> [TASK TO CARRY OUT]
Copy every entry exactly as it reads and exclude whatever pictures appear.

**** STUDY MATERIAL

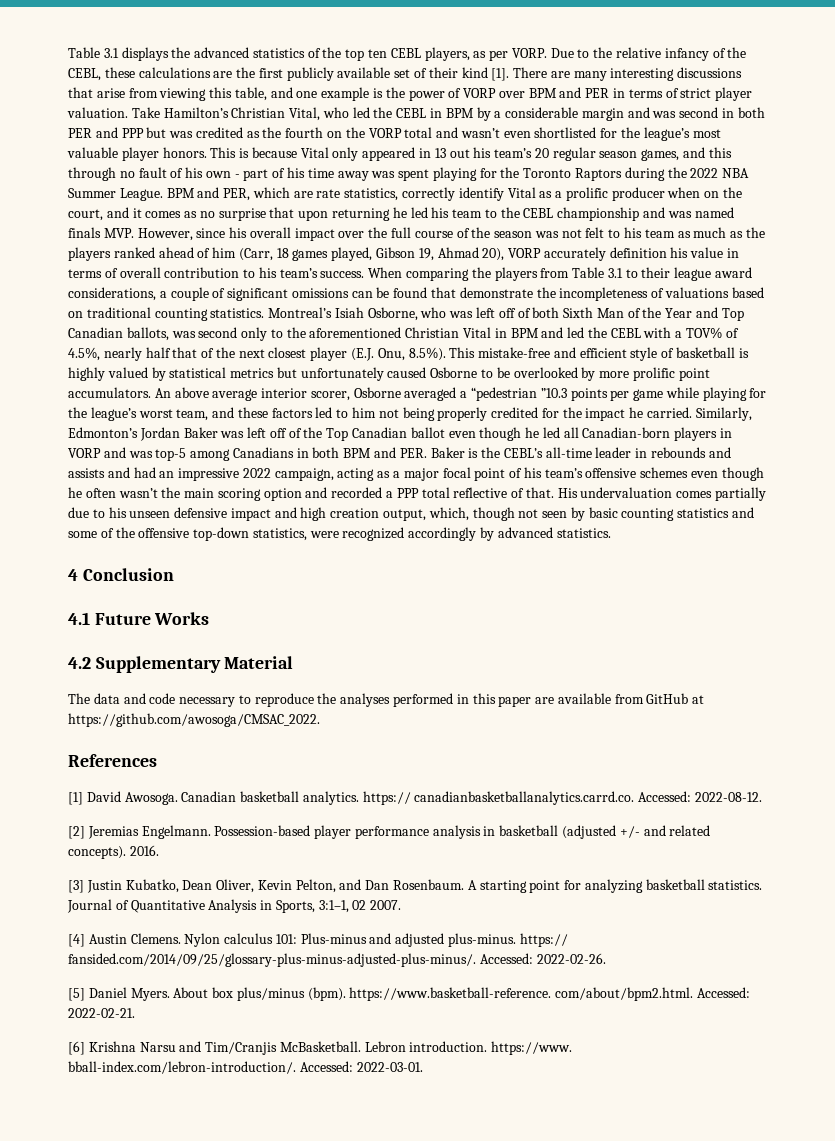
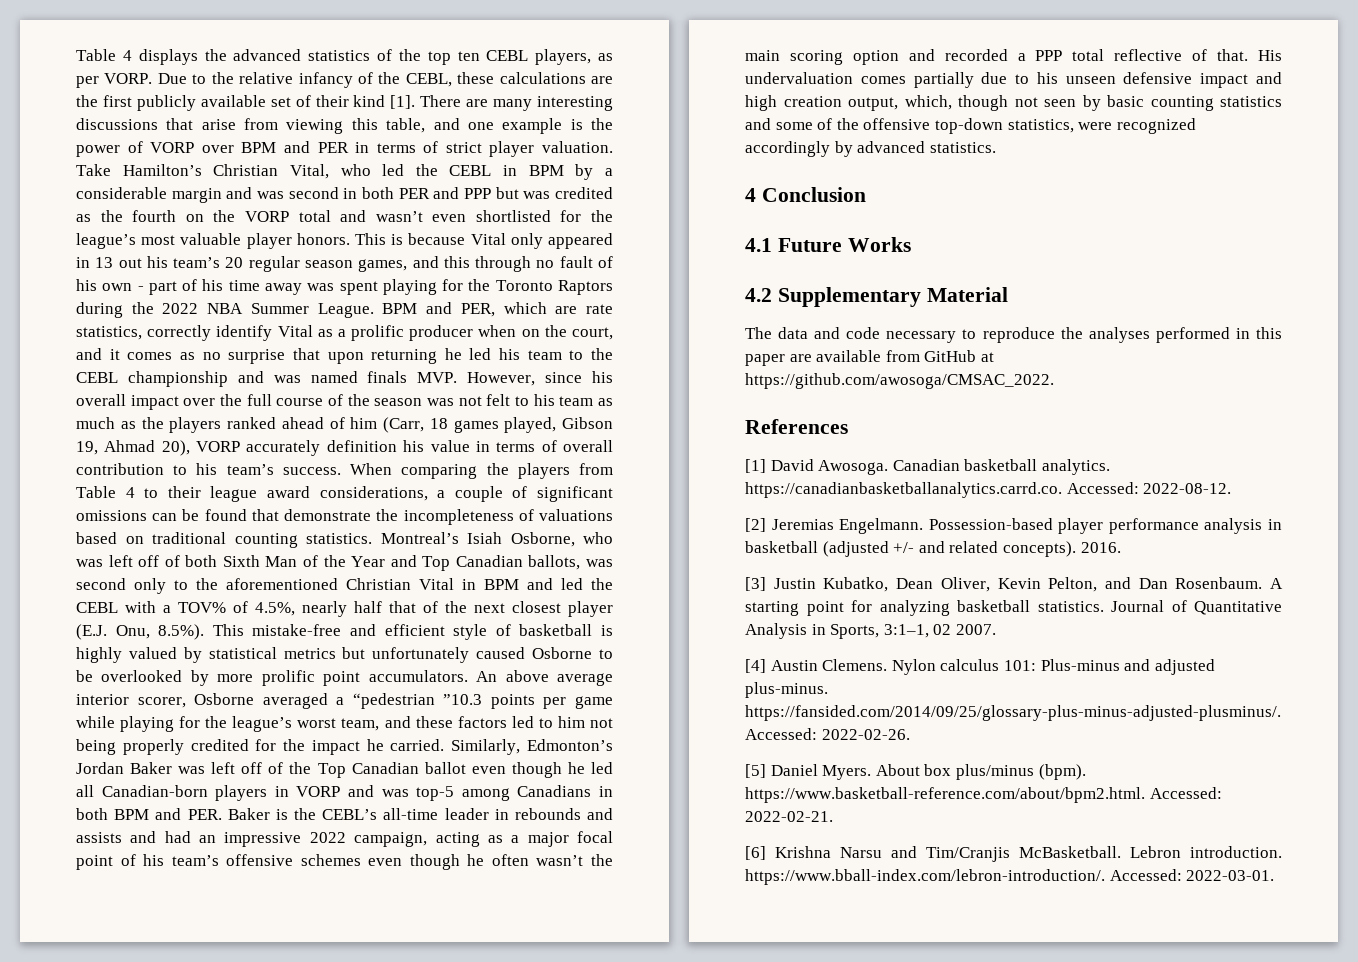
[68,47,119,58] Table 3.1 -> [76,49,132,61] Table 4
[607,268,623,278] 3.1 -> [125,487,135,498] 4
[362,791,635,805] https:// canadianbasketballanalytics.carrd.co. -> [745,482,1062,498] https://canadianbasketballanalytics.carrd.co.
[519,933,568,947] [68,953,476,967] https:// fansided.com/2014/09/25/glossary-plus-minus-adjusted-plus-minus/. -> [745,705,1281,721] https://fansided.com/2014/09/25/glossary-plus-minus-adjusted-plusminus/.
[349,987,694,1001] https://www.basketball-reference. com/about/bpm2.html. -> [745,787,1145,803] https://www.basketball-reference.com/about/bpm2.html.
[491,1041,573,1055] [68,1061,296,1074] https://www. bball-index.com/lebron-introduction/. -> [745,869,1105,885] https://www.bball-index.com/lebron-introduction/.

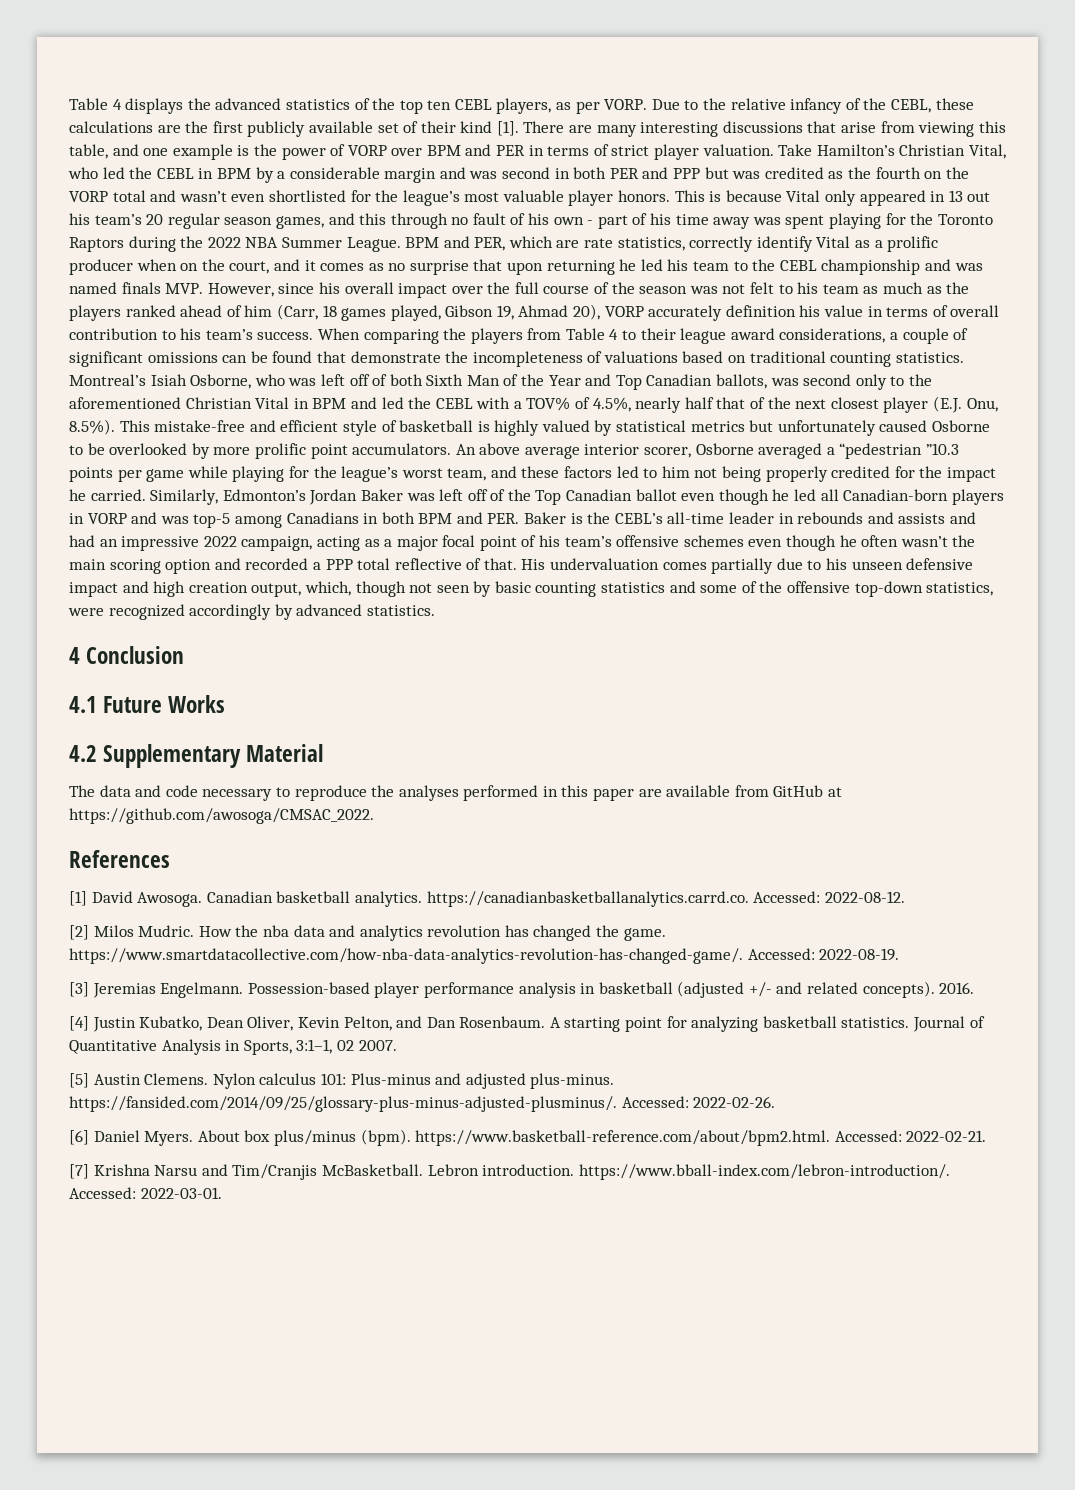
(766, 525) none -> [93,925,666,941] [69,948,900,964] [69,982,89,997] Milos Mudric. How the nba data and analytics revolution has changed the game. https://www.smartdatacollective.com/how-nba-data-analytics-revolution-has-changed-game/. Accessed: 2022-08-19. // [3]
[745,577,766,591] [3] -> [69,1016,89,1031] [4]
[745,659,766,673] [4] -> [69,1073,89,1088] [5]
[745,764,766,778] [5] -> [69,1130,89,1145] [6]
[745,846,766,860] [6] -> [69,1164,89,1179] [7]

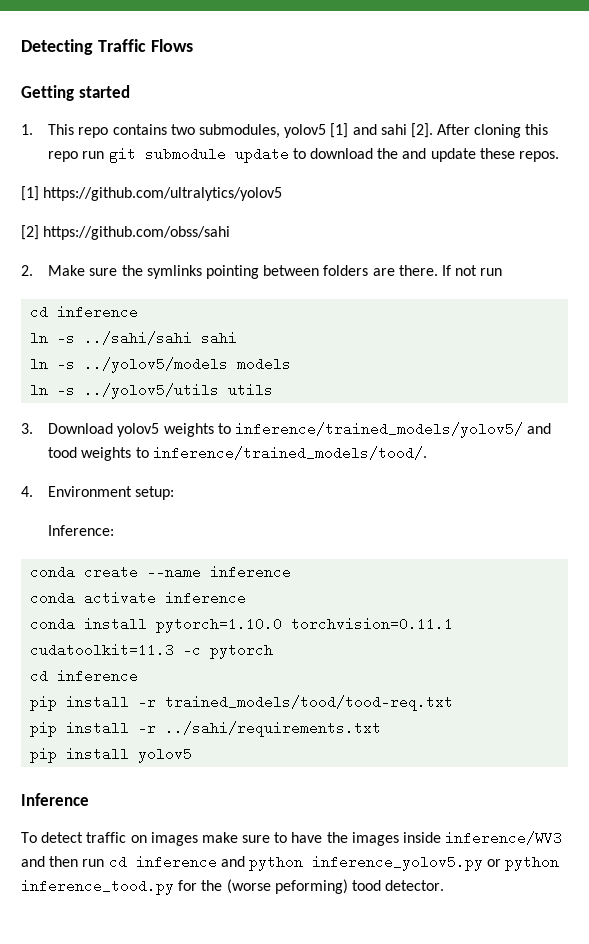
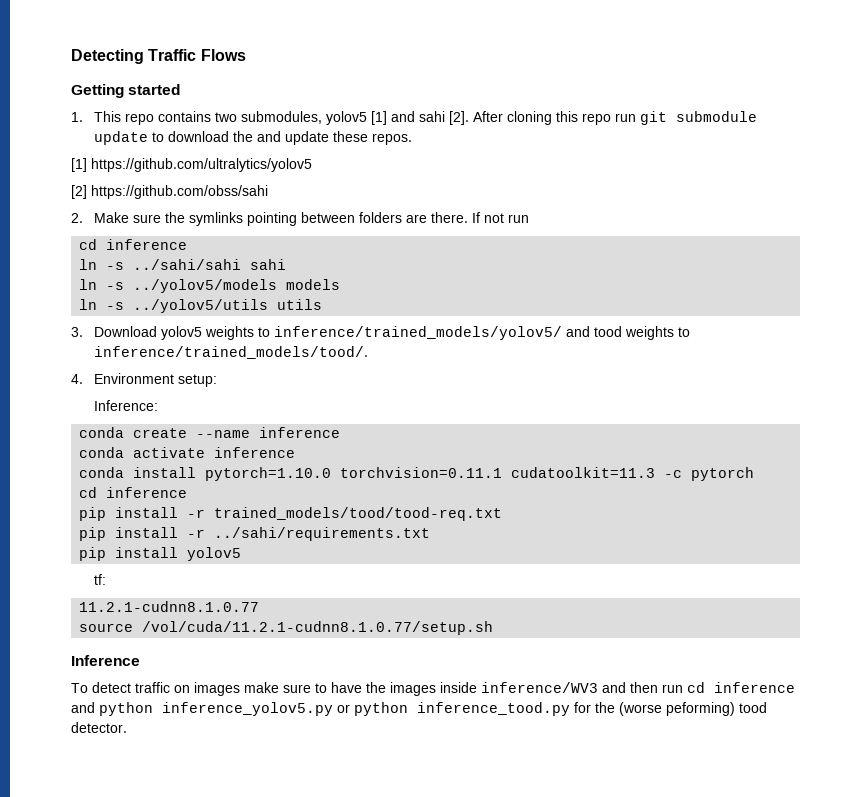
(193, 755) none -> [94,574,107,585] [79,601,260,612] [79,621,494,635] // tf: // 11.2.1-cudnn8.1.0.77 // source /vol/cuda/11.2.1-cudnn8.1.0.77/setup.sh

********

> [TASK SOLUTION]
[68,47,119,58] Table 3.1 -> [76,49,132,61] Table 4
[607,268,623,278] 3.1 -> [125,487,135,498] 4
[362,791,635,805] https:// canadianbasketballanalytics.carrd.co. -> [745,482,1062,498] https://canadianbasketballanalytics.carrd.co.
[519,933,568,947] [68,953,476,967] https:// fansided.com/2014/09/25/glossary-plus-minus-adjusted-plus-minus/. -> [745,705,1281,721] https://fansided.com/2014/09/25/glossary-plus-minus-adjusted-plusminus/.
[349,987,694,1001] https://www.basketball-reference. com/about/bpm2.html. -> [745,787,1145,803] https://www.basketball-reference.com/about/bpm2.html.
[491,1041,573,1055] [68,1061,296,1074] https://www. bball-index.com/lebron-introduction/. -> [745,869,1105,885] https://www.bball-index.com/lebron-introduction/.

(766, 525) none -> [93,925,666,941] [69,948,900,964] [69,982,89,997] Milos Mudric. How the nba data and analytics revolution has changed the game. https://www.smartdatacollective.com/how-nba-data-analytics-revolution-has-changed-game/. Accessed: 2022-08-19. // [3]
[745,577,766,591] [3] -> [69,1016,89,1031] [4]
[745,659,766,673] [4] -> [69,1073,89,1088] [5]
[745,764,766,778] [5] -> [69,1130,89,1145] [6]
[745,846,766,860] [6] -> [69,1164,89,1179] [7]

(193, 755) none -> [94,574,107,585] [79,601,260,612] [79,621,494,635] // tf: // 11.2.1-cudnn8.1.0.77 // source /vol/cuda/11.2.1-cudnn8.1.0.77/setup.sh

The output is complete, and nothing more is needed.